I sighed and ran out a register tape to see if she’d actually entered the sale. The first time I caught her at this, she had showed me that at least she hadn’t kept the money. This time there was a sale labeled “misc” for twelve dollars, and I knew we didn’t have anything in the store that cost twelve dollars. Everything cost something ninety-five, as if that fools anybody into thinking it costs a whole dollar less.
For a minute there I really wanted to hit Mariah. Twelve dollars couldn’t buy a replacement for family history. It was a stupid amount. She’d sold me out to Pop for twelve dollars. I wanted to hit her—and kill the guy who had talked her into selling it.

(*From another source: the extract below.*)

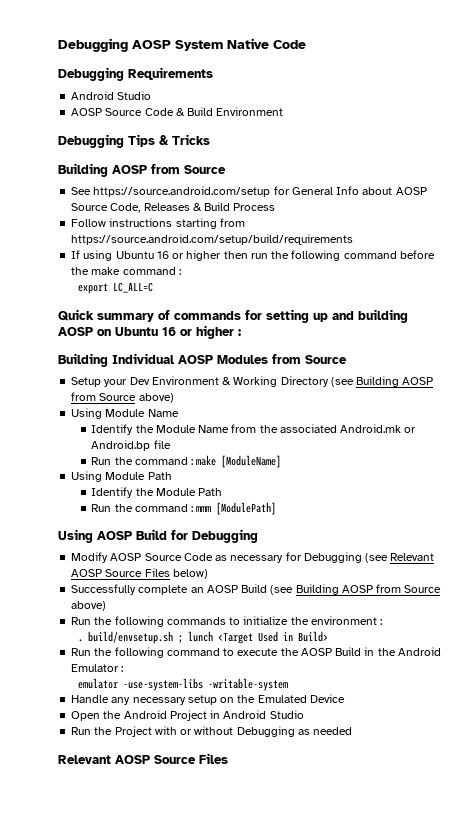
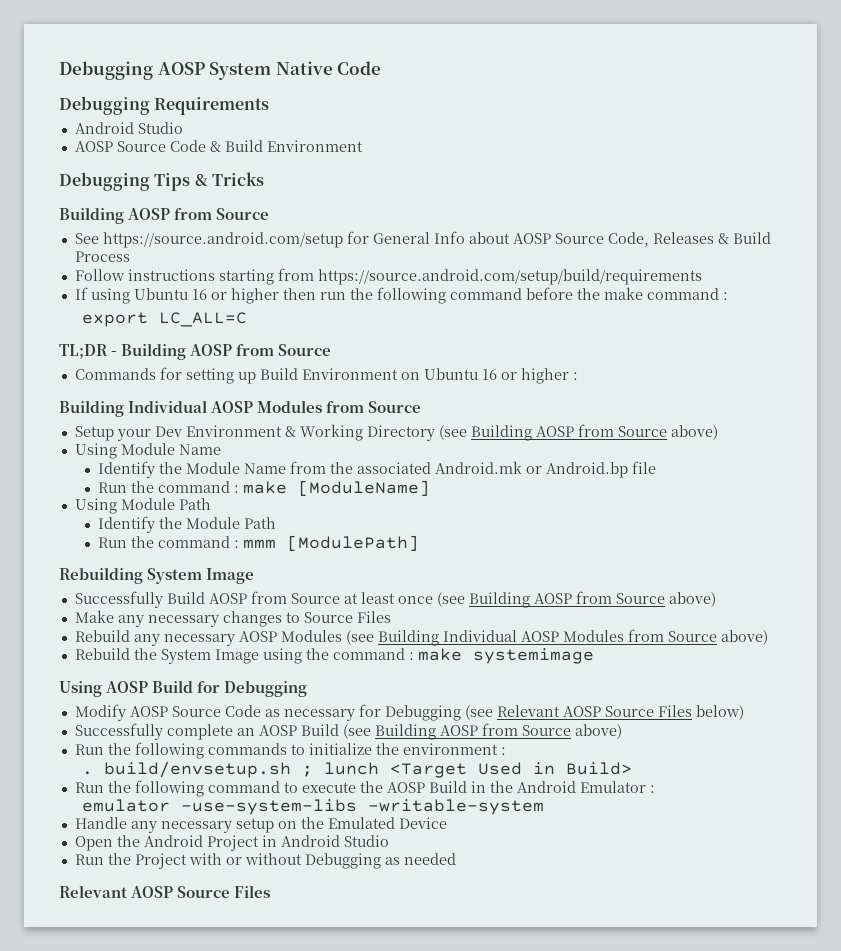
[58,309,408,323] [58,327,93,336] Quick summary of commands for setting up and building AOSP -> [59,343,332,360] [74,367,398,384] TL;DR - Building AOSP from Source // Commands for setting up Build Environment
(277, 508) none -> [59,567,255,584] [74,591,716,608] [74,610,391,627] [74,629,768,646] [74,648,594,664] // Rebuilding System Image // Successfully Build AOSP from Source at least once (see Building AOSP from Source above) // Make any necessary changes to Source Files // Rebuild any necessary AOSP Modules (see Building Individual AOSP Modules from Source above) // Rebuild the System Image using the command : make systemimage

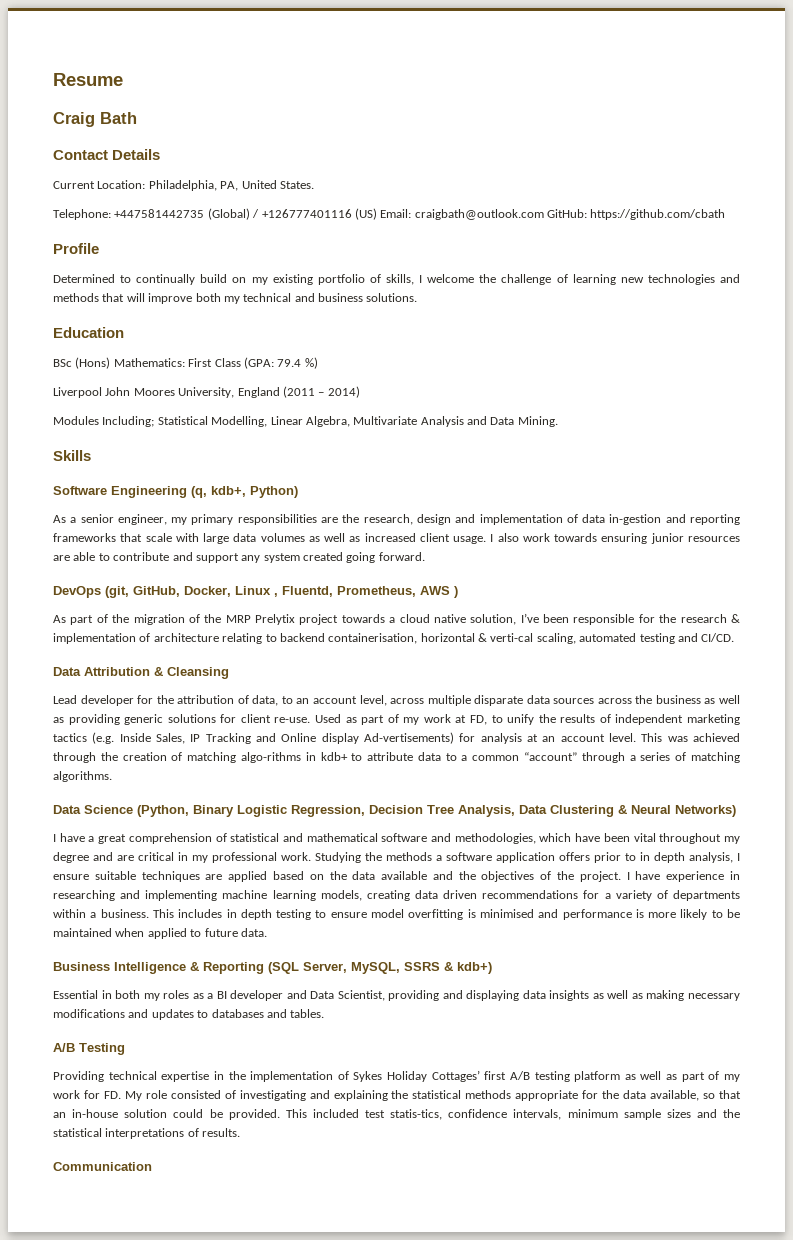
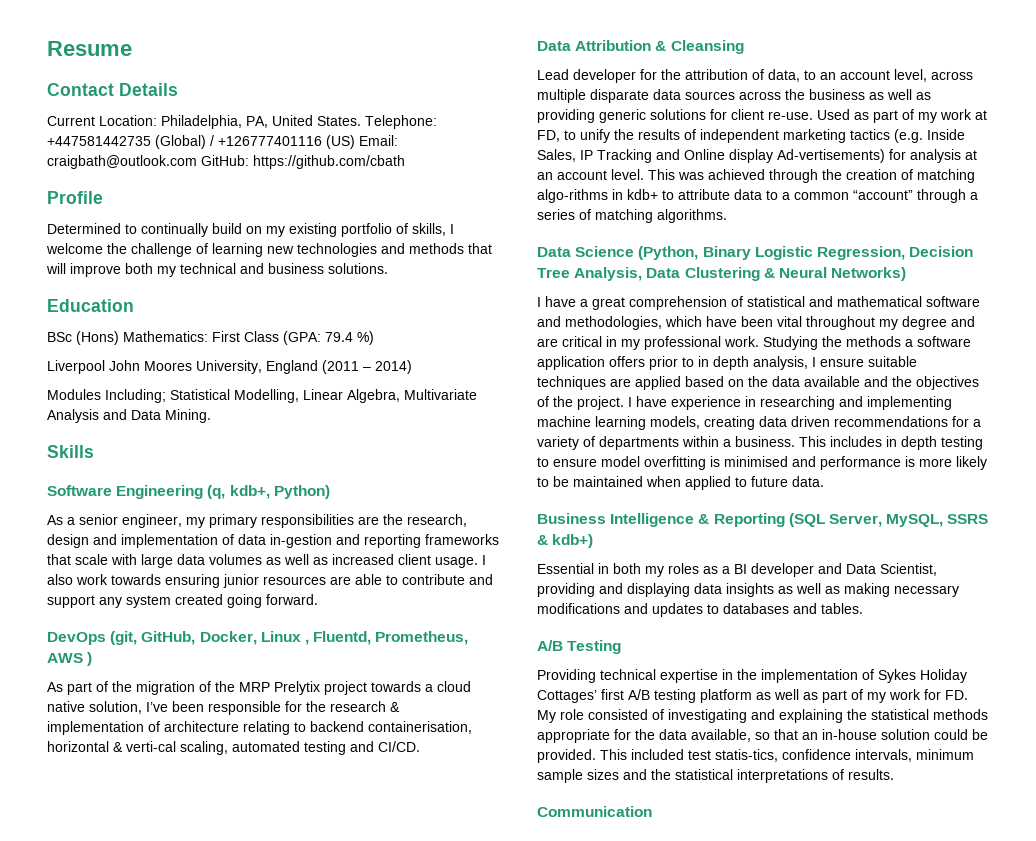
[53,112,137,127] // Craig Bath -> (132, 48) none
(314, 185) // -> (361, 121) none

Instead, I just finished my shift and closed up the store at five, like always, leaving the big blank spot on the wall behind me, where Pop would see it right away. I ran out the end-of-day register tape and put it with the account book and sales graph paper on Pop’s desk in the living room/dining room/kitchen in back, straightened stuff, restocked whatever I could from the storeroom, and then headed out for my evening prowl.
This time I decided to go the opposite direction. I checked out the tumbledown cabins on Old Man Fortrey’s property (nobody home), took a look at the lawyer’s weekender up the ridge (nobody home), and cruised past some other places. Smelled steaks cooking over an outdoor grill at Benningtons’ and wished I was invited. But I never had been.
There were a few other places up at the end of the road, but I was too curious about Willow and her family to finish out my route. None of the usual suspects who took those cabins had been by the store yet, anyway.
So I turned around and headed toward Lacey’s again, stopping at the Venture to put three big baking potatoes in the oven at 425 degrees. They’d keep for an hour. Pop hated me to turn the oven on and leave, but with no backup—Granddad had gone on the trip to the valley with him—I didn’t have much choice. I set my watch alarm for forty-five minutes.